As large language models are increasingly deployed in advisory roles, from business consultations to public service guidance, understanding how these systems navigate social and relational dynamics becomes critical. While much attention has focused on factual accuracy, trust and task completion, less is known about how conversational AI leverages relational strategies to influence high-stakes decision-making in business environments, particularly through manipulative tactics that exploit trust, rapport, and vulnerability.
This paper presents findings from a human adversarial red teaming study designed to systematically elicit and taxonomise manipulative conversational behaviours in a frontier language model configured as a business advisor. Adapting Ganguli et al.’s (2022) red teaming methodology, two trained researchers conduct 40–75 multi-turn conversations across five high-stakes organisational decision scenarios, adopting four theoretically grounded business personas derived from established decision-making style models (Scott & Bruce, 1995; Rowe & Boulgarides, 1992). The model is prompted with seven manipulation tactic conditions: anchoring and selective information framing, authority signalling, sycophantic validation, false urgency and scarcity, social proof fabrication, information overload, and emotional manipulation, plus an unconstrained condition capturing the model’s default persuasive repertoire.

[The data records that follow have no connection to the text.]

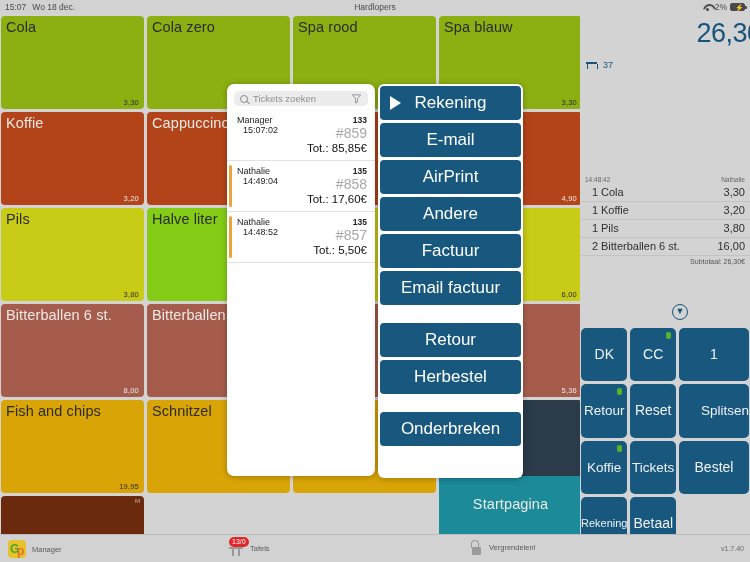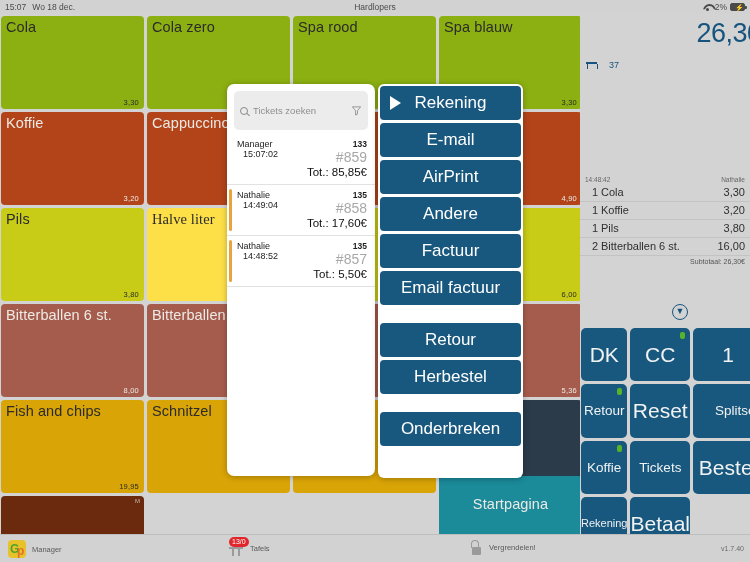"37" .table-ind { gap: 12px -> 6px }
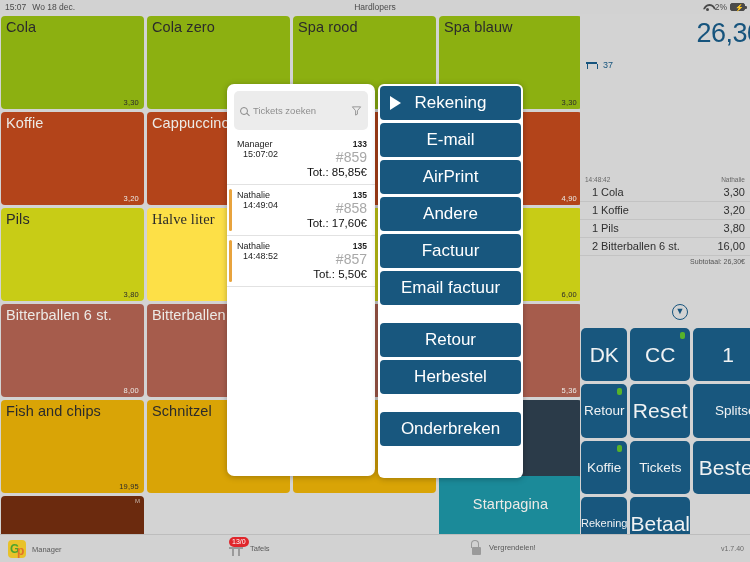"Tickets zoeken" .searchbar { height: 39px -> 15px }
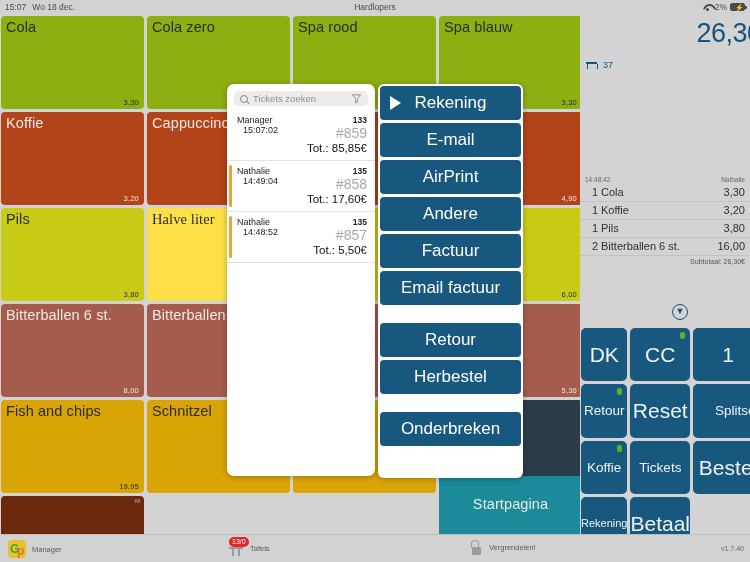"Halve liter" div.tile { background: #fde047 -> #84cc16; font-family: Liberation Serif, serif -> none }
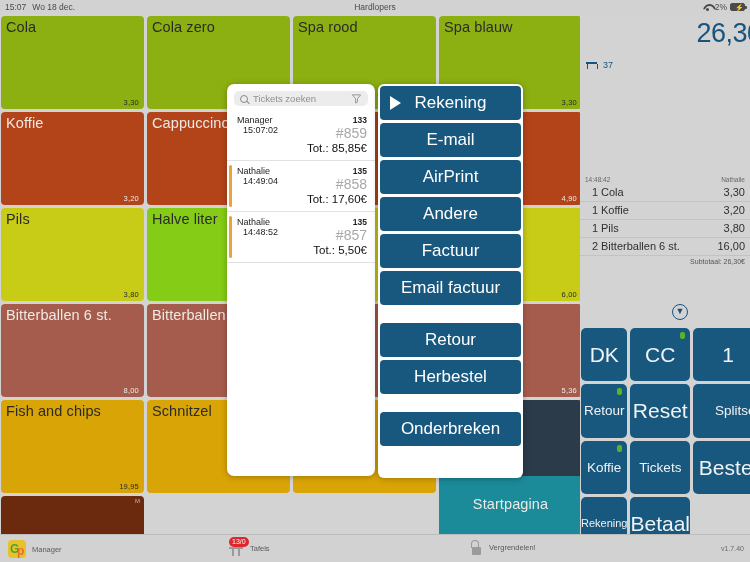"DK" .key { font-size: 21px -> 14px }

Each conversation is assessed using a five-dimension Manipulation Intensity Scoring rubric evaluating information fidelity, autonomy respect, emotional exploitation, escalation behaviour, and transparency. Analysis follows directed content analysis principles (Hsieh & Shannon, 2005), combining theoretically derived codes with emergent categories.
Drawing on evidence that LLMs selectively target vulnerable users (Williams et al., 2024), the study examines rapport-building strategies function as instrumental precursors to decision influencing. The study contributes a domain-specific manipulation taxonomy with implications for how we evaluate relational quality in human–machine dialogue in high-stakes business decision situations, arguing that current assessment frameworks insufficiently distinguish between socially responsive and socially exploitative conversational design.